**** DATA SECTION

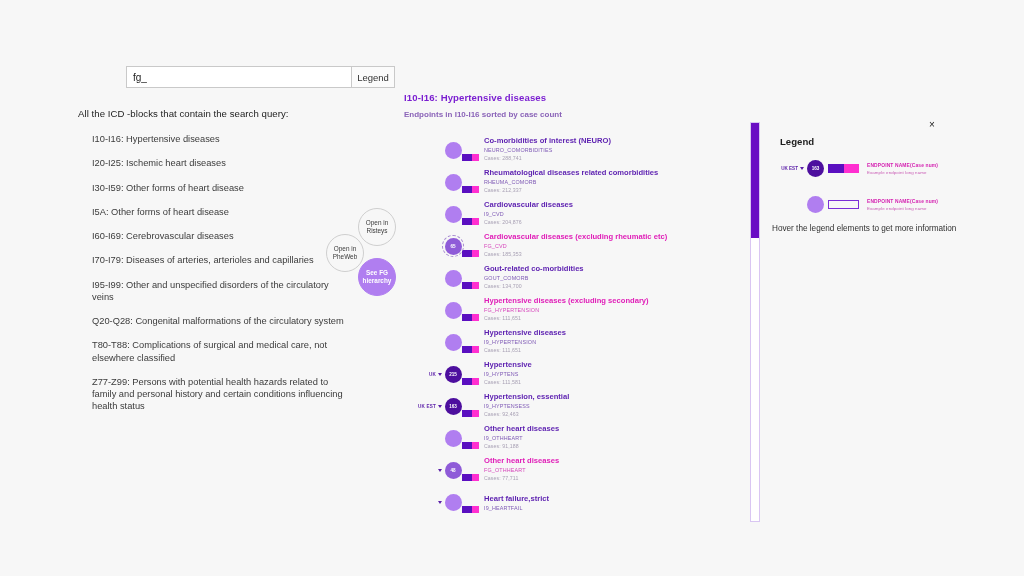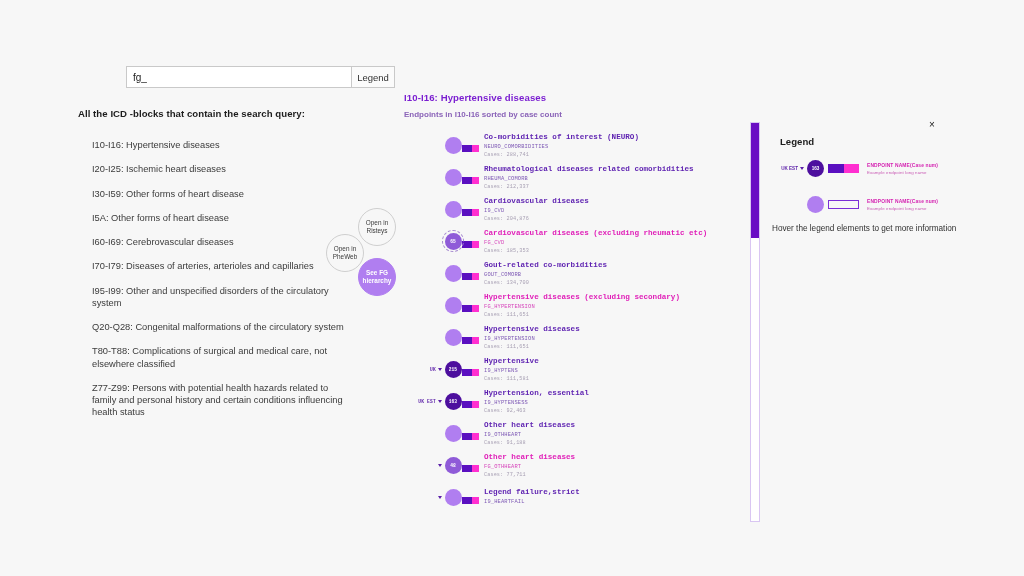--- a/index.html
+++ b/index.html
@@ -39,8 +39,8 @@
     width: 266px;
   }
   .left-title {
-    font-size: 9.6px; font-weight: bold; color: #1d1d1d;
-    margin-bottom: 20px; letter-spacing: 0.05px;
+    font-size: 9.6px; font-weight: normal; color: #1d1d1d;
+    margin-bottom: 14px; letter-spacing: 0.05px;
   }
   .icd-list { padding-left: 14px; }
   .icd-item {

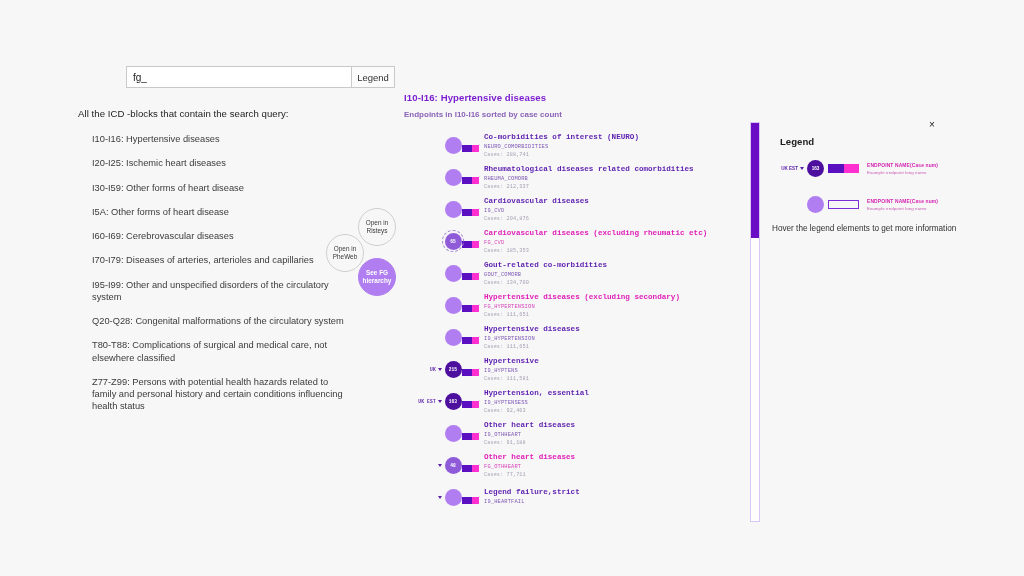--- a/index.html
+++ b/index.html
@@ -92,10 +92,9 @@
 
   .ep-row {
     position: relative;
-    display: flex; align-items: center;
+    display: flex; align-items: flex-end;
     height: 32px; margin-bottom: 0px;
     cursor: pointer;
-    font-family: Liberation Mono, monospace;
   }
   .ep-gutter {
     width: 38px; flex: 0 0 38px;

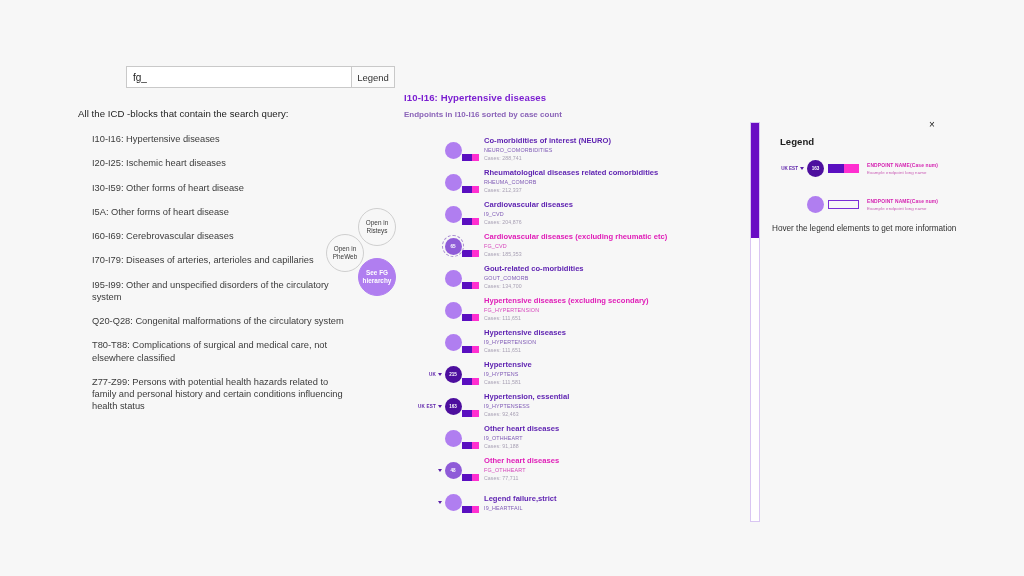--- a/index.html
+++ b/index.html
@@ -233,7 +233,7 @@
         <div class="icd-item">I5A: Other forms of heart disease</div>
         <div class="icd-item">I60-I69: Cerebrovascular diseases</div>
         <div class="icd-item">I70-I79: Diseases of arteries, arterioles and capillaries</div>
-        <div class="icd-item">I95-I99: Other and unspecified disorders of the circulatory system</div>
+        <div class="icd-item">I95-I99: Other and unspecified disorders of the circulatory veins</div>
         <div class="icd-item">Q20-Q28: Congenital malformations of the circulatory system</div>
         <div class="icd-item">T80-T88: Complications of surgical and medical care, not elsewhere classified</div>
         <div class="icd-item">Z77-Z99: Persons with potential health hazards related to family and personal history and certain conditions influencing health status</div>

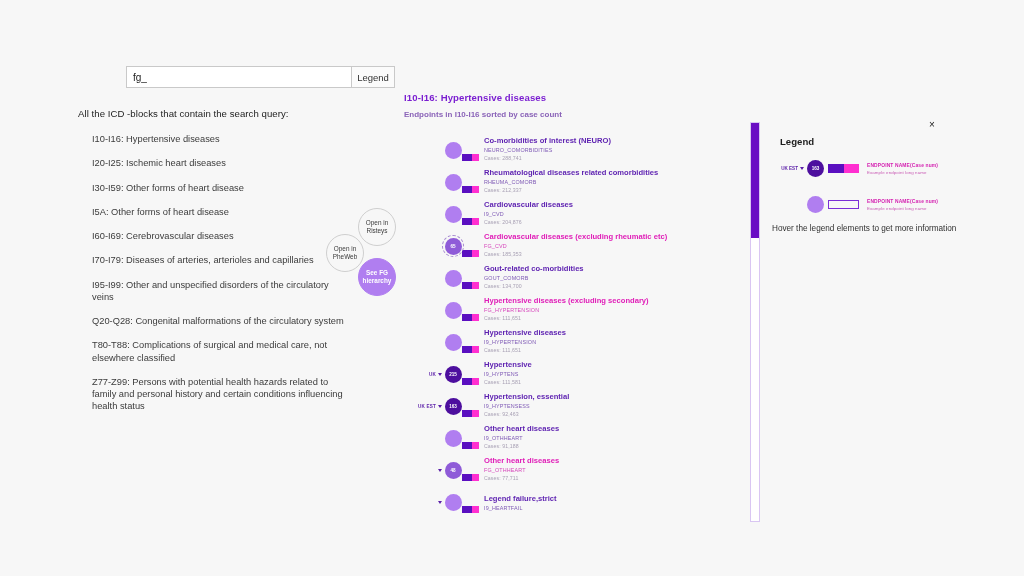--- a/index.html
+++ b/index.html
@@ -434,7 +434,7 @@
             <span class="bar-pink" style="width: 7px;"></span>
           </div>
           <div class="ep-text">
-            <div class="ep-name">Legend failure,strict</div>
+            <div class="ep-name">Heart failure,strict</div>
             <div class="ep-code">I9_HEARTFAIL</div>
             <div class="ep-cases"></div>
           </div>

********

— WHAT IS REQUIRED —
The answer must repeat every line of the listing exactly and leave the pictures out.

— ANSWER AREA —
--- a/index.html
+++ b/index.html
@@ -39,8 +39,8 @@
     width: 266px;
   }
   .left-title {
-    font-size: 9.6px; font-weight: bold; color: #1d1d1d;
-    margin-bottom: 20px; letter-spacing: 0.05px;
+    font-size: 9.6px; font-weight: normal; color: #1d1d1d;
+    margin-bottom: 14px; letter-spacing: 0.05px;
   }
   .icd-list { padding-left: 14px; }
   .icd-item {

--- a/index.html
+++ b/index.html
@@ -92,10 +92,9 @@
 
   .ep-row {
     position: relative;
-    display: flex; align-items: center;
+    display: flex; align-items: flex-end;
     height: 32px; margin-bottom: 0px;
     cursor: pointer;
-    font-family: Liberation Mono, monospace;
   }
   .ep-gutter {
     width: 38px; flex: 0 0 38px;

--- a/index.html
+++ b/index.html
@@ -233,7 +233,7 @@
         <div class="icd-item">I5A: Other forms of heart disease</div>
         <div class="icd-item">I60-I69: Cerebrovascular diseases</div>
         <div class="icd-item">I70-I79: Diseases of arteries, arterioles and capillaries</div>
-        <div class="icd-item">I95-I99: Other and unspecified disorders of the circulatory system</div>
+        <div class="icd-item">I95-I99: Other and unspecified disorders of the circulatory veins</div>
         <div class="icd-item">Q20-Q28: Congenital malformations of the circulatory system</div>
         <div class="icd-item">T80-T88: Complications of surgical and medical care, not elsewhere classified</div>
         <div class="icd-item">Z77-Z99: Persons with potential health hazards related to family and personal history and certain conditions influencing health status</div>

--- a/index.html
+++ b/index.html
@@ -434,7 +434,7 @@
             <span class="bar-pink" style="width: 7px;"></span>
           </div>
           <div class="ep-text">
-            <div class="ep-name">Legend failure,strict</div>
+            <div class="ep-name">Heart failure,strict</div>
             <div class="ep-code">I9_HEARTFAIL</div>
             <div class="ep-cases"></div>
           </div>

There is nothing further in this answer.